Also, there is another way to look at the problem that you might find helpful, even though it is a mathematical insight rather than a physical one. I've seen $\mathfrak{so}(3)\cong\mathfrak{su}(2)$ called the "cross product algebra" in some texts, and the following is why. Your identity is a particular case of a general identity for Lie algebra homomorphisms for the special case of the adjoint representation of the cross product Lie algebra.

Let's begin with the cross product operating on three dimensional vectors and work backwards in the opposite direction to your question. The cross product with 3D vectors is an abstract Lie algebra over the reals: it is billinear, skew-symmetric and fulfils the Jacobi identity.

There is a fiddly theorem called Ado's theorem that essentially says that every abstract Lie algebra over a field of characteristic nought can be realised as a matrix Lie algebra. The proof of Ado's theorem is essentially a very messy algorithm for deducing that matrix Lie algebra from a set of abstract commutation relations, in principle.

In this particular case, though, the alogorithm of Ado's theorem is very simple, because the Lie algebra is centreless: no member of the algebra commutes with everything else.

What this means is that, by dint of the identity:

$$\mathrm{ad}([X,\,Y]) = \mathrm{ad}(X)\,\mathrm{ad}(X)-\mathrm{ad}(Y)\,\mathrm{ad}(X) = [\mathrm{ad}(X),\,\mathrm{ad}(Y)]\tag{1}$$

(which happens to be the Jacobi identity in disguise and is also your exact identity in disguise see footnote) the image of the "cross product algebra" under the adjoint representation is the same Lie algebra. In more everyday language, when you write down the matrices for the linear map $Y\mapsto X\times Y$, that is:

$$Y=\left(\begin{array}{c}y_1\\y_2\\y_3\end{array}\right) \mapsto X\times Y = \left(\begin{array}{ccc}0&-x_3&x_2\\x_3&0&-x_1\\-x_2&x_1&0\end{array}\right) \left(\begin{array}{c}y_1\\y_2\\y_3\end{array}\right)\tag{2}$$

the vector space spanned by the matrices of the "basis" linear operations of the form $U\mapsto \hat{X}\times U$, $U\mapsto \hat{Y}\times U$, $U\mapsto \hat{Z}\times U$ form the same Lie algebra as the cross product algebra, when one uses the wonted matrix commutator bracket as the Lie product (here $\hat{X},\,\hat{Y},\,\hat{Z}$ are the normal Euclidean unit basis vectors). This new algebra, namely the image of the cross product algebra under the adjoint representation, is of course none other than $\mathfrak{so}(3)$, and the Ado theorem procedure here realises the algebra as the $3\times 3$ real matrices rather than the "quaternion" Pauli matrices algebra $\mathfrak{su}(2)\cong\mathfrak{so}(3)$. As we've already noted, though, these two Lie algebras are isomorphic.

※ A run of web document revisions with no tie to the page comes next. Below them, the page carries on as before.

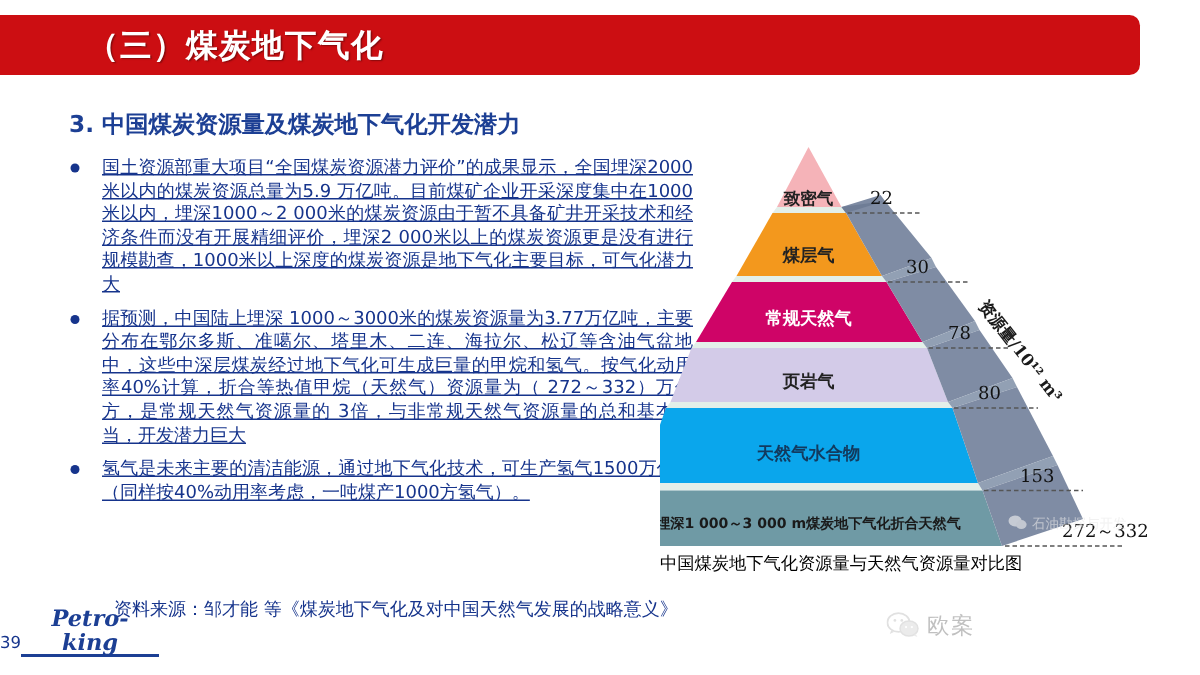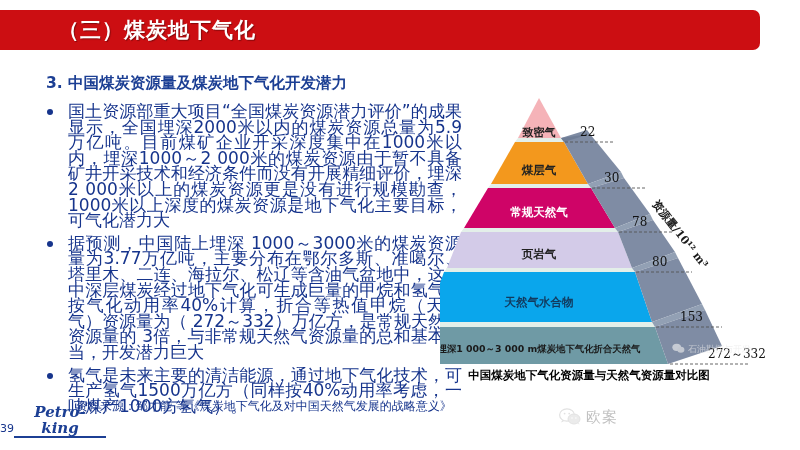"（三）煤炭地下气化" .slide { padding-left: none -> 32px }
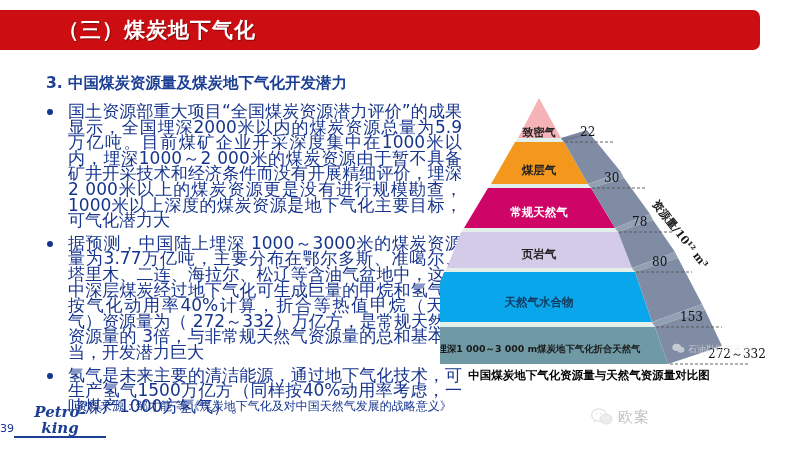"国土资源部重大项目“全国煤炭资源潜力评价”的成果显示，全国埋深2000米以内的煤" .bullet-text { font-size: 17px -> 12px; text-decoration: none -> underline }
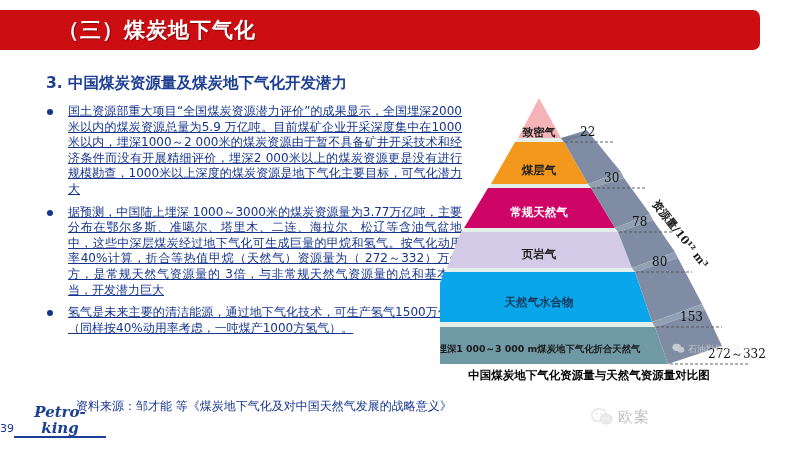"中国煤炭地下气化资源量与天然气资源量对比图" .fig-caption { font-weight: bold -> normal; left: 424px -> 440px; text-align: center -> left }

In summary, in your identity, the left hand side of (1) plays the role of the right hand side of your identity. The cross product is the Lie bracket in the cross product with 3D vectors algebra. The left side of your identity corresponds to the right hand side of (1). We can rewrite (1) as:

$$\mathrm{ad}(X \times Y) = [\mathrm{ad}(X),\,\mathrm{ad}(Y)]$$

and the factor $i$ is added to make the Hermitian Pauli matrices into the skew-Hermitian quaternion units (the latter are the Lie algebra).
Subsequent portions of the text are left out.